Tuesday, May 03, 2011

Sprint Lengths and Long Releases

If you're not careful, the length of your sprints may become a one size fits all solution wherein you try to shoehorn every development effort into a 2 week iteration or some other length. I try to caution people from reaching this point for a number of reasons.

Certainly, having a shorter sprint size has it's advantages because the shorter time frame allows for more accurate planning, faster feedback and a bit faster pivoting for the team. There's another side to this as well though, before every sprint you have to have a sprint planning meeting. Ideally your developers will estimate (or reestimate) their work items right before the sprint. Before you plan the next sprint, you need to review the sprint and perform a retrospective. All of these things are good and should be done between each and every sprint, but they also mean time that the development team is spending away from more important things, like development.

And therein lies the conundrum. Traditionally you would try to reach some kind of happy medium for sprint length and that sprint would become the heartbeat of iterations for your software. Every 2 weeks, 3 weeks or 1 week you would finish the sprint and there would be a new potentially shippable iteration of the product. This is good, many teams will start doing this and will likely continue because it works great, but don't let it become a rigid law for your organization.

But here's a thought: no Scrum rules should overcome a thoughtful decision made by an intelligent person (which I'm assuming you are). Which is to say, we should protect the team from being overburdened by the Scrum Framework.

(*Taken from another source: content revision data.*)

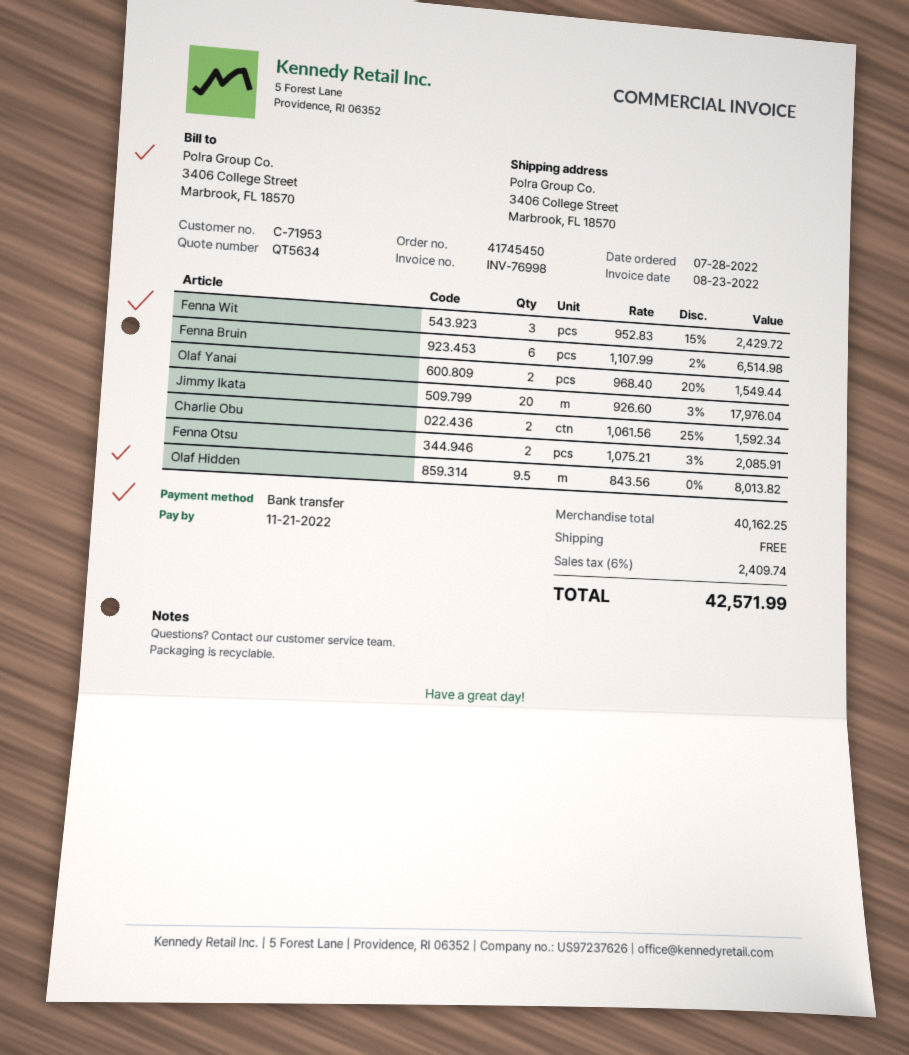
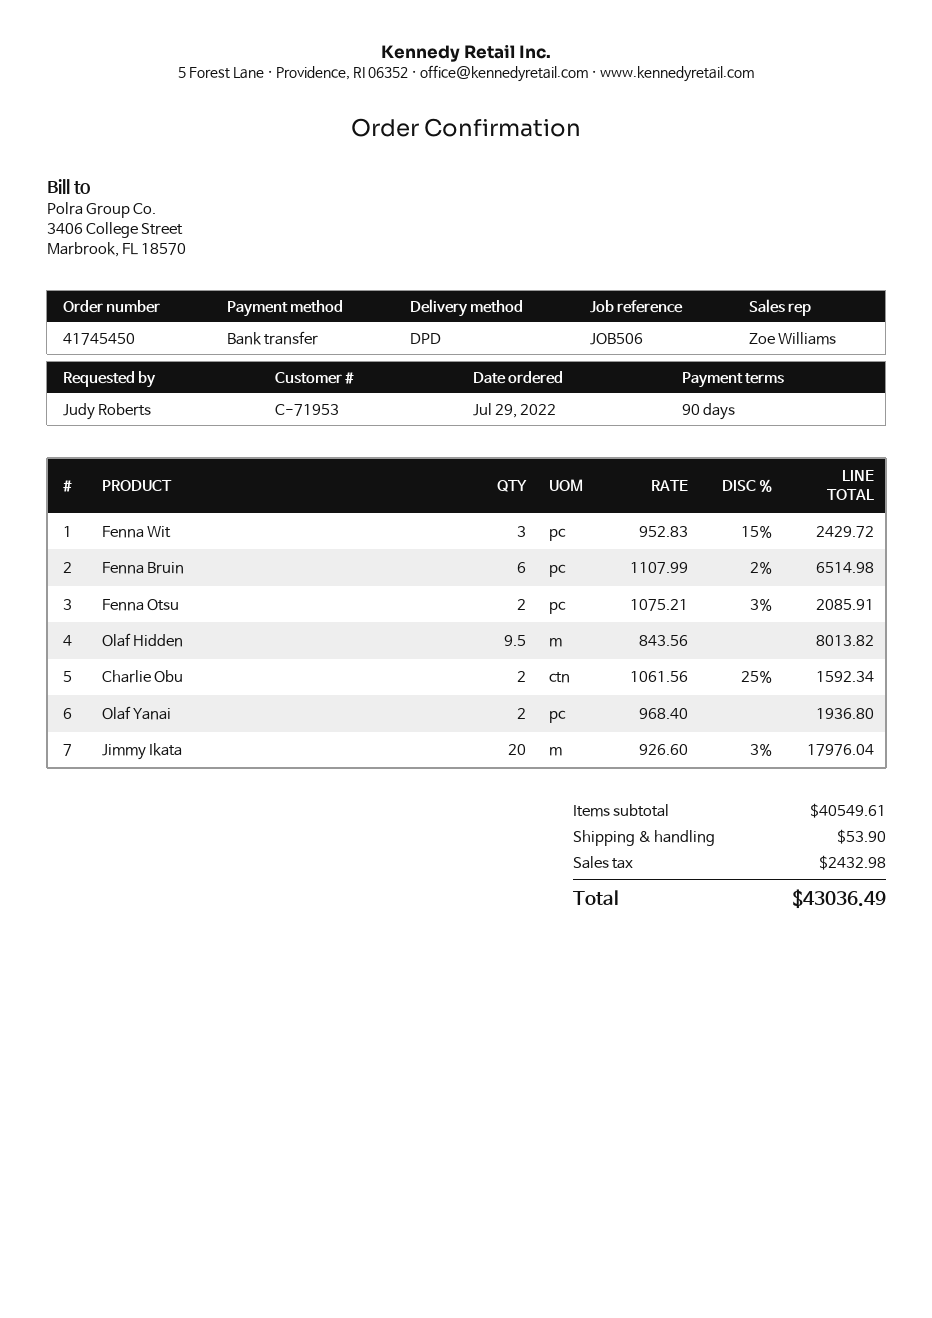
order date: 2022-07-28 -> 2022-07-29
Olaf Yanai: 2 x 968.40 - 20% = 1549.44 -> 2 x 968.40 = 1936.80
subtotal: 40162.25 -> 40549.61
shipping: 0.00 -> 53.90
tax: 2409.74 -> 2432.98
total: 42571.99 -> 43036.49

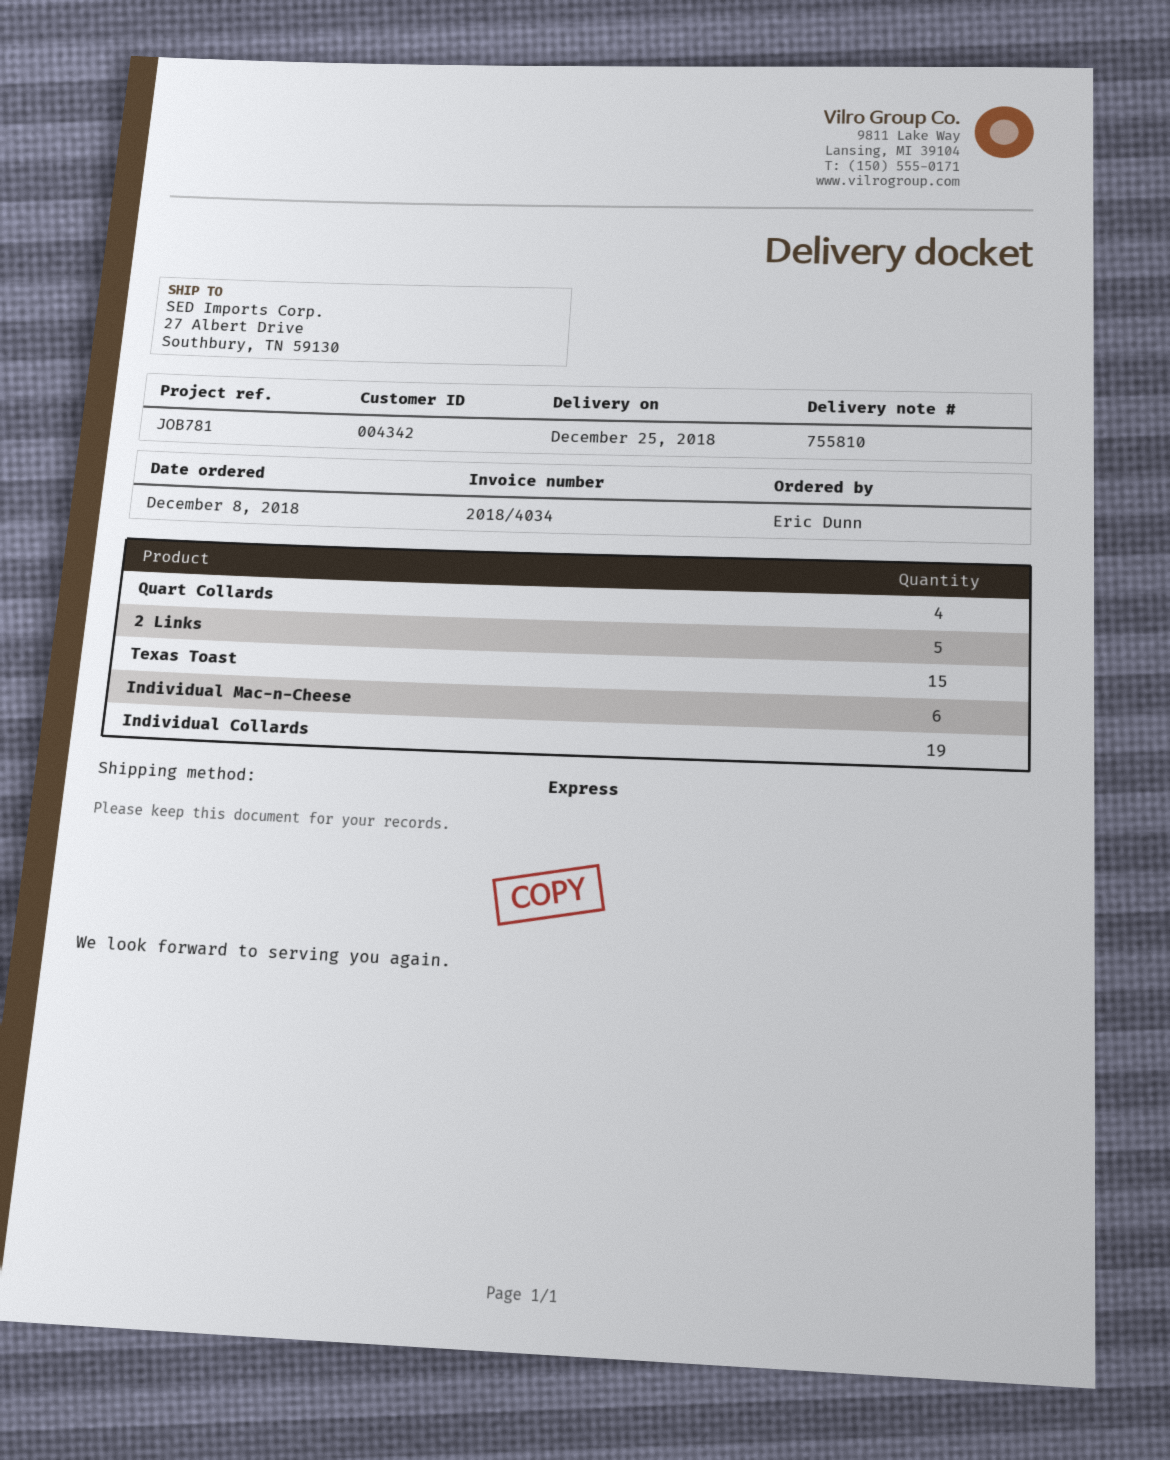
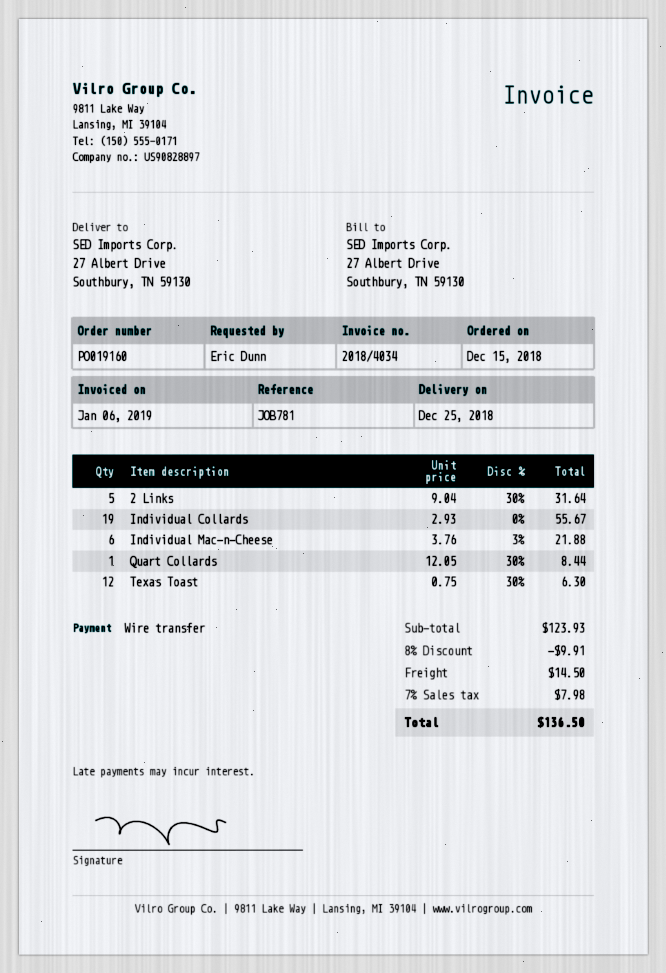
order date: 2018-12-08 -> 2018-12-15
Quart Collards: 4 -> 1
Texas Toast: 15 -> 12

What if we were working on a long-term unannounced project? Perhaps it's a AAA game title or an entirely new product with a deep feature set. In either case, customer feedback isn't that useful since our customers don't even know the product exists. Moreover, for at least the first few sprints, the development team's focus will be more towards achieving a minimum viable product.

This doesn't mean that we throw Scrum out the window, in fact just the opposite. Sprints, retrospectives, planning and the product backlog become even more important. Since this specific article is about sprint length we'll start there.

If this is a new team working together for the first time, short sprints are probably best so that we can loop back in often for retrospectives, maybe a one week sprint or so (shorter or longer, it's up to you). Tuning a team to work together will make your life much easier on the long road to the release.

Once the team is comfortable working as a unit, those retrospectives (while useful) can be seen as overhead if they're done too often and since the product backlog primarily consists of Minimal Viable Product work at this stage, priorities are unlikely to shift too often. As we begin to settle in for a long release you can lengthen your sprints (every two weeks or every month). You'll still track your daily progress via the burndown chart and your daily standups, but will loop back in to finish the sprint less often.

Once you begin closing in on a release, feedback becomes important again, functional testing will provide new insights, tweaks on the original design are made, beta testing will finally allow for customer feedback, etc, etc...

Because of all the new feedback as we get closer to a final release, it can become important to shorten up the sprint length again to allow the team more room to change direction and priorities between sprints.

Using variable sprint lengths are probably not the norm and is usually reserved for longer development cycles with a minimum amount of customer feedback, but ultimately the sprint length is a tool for the Scrum Master to experiment with and use to the development team's advantage.

What are some of the things you've noticed about how sprint length affects your team?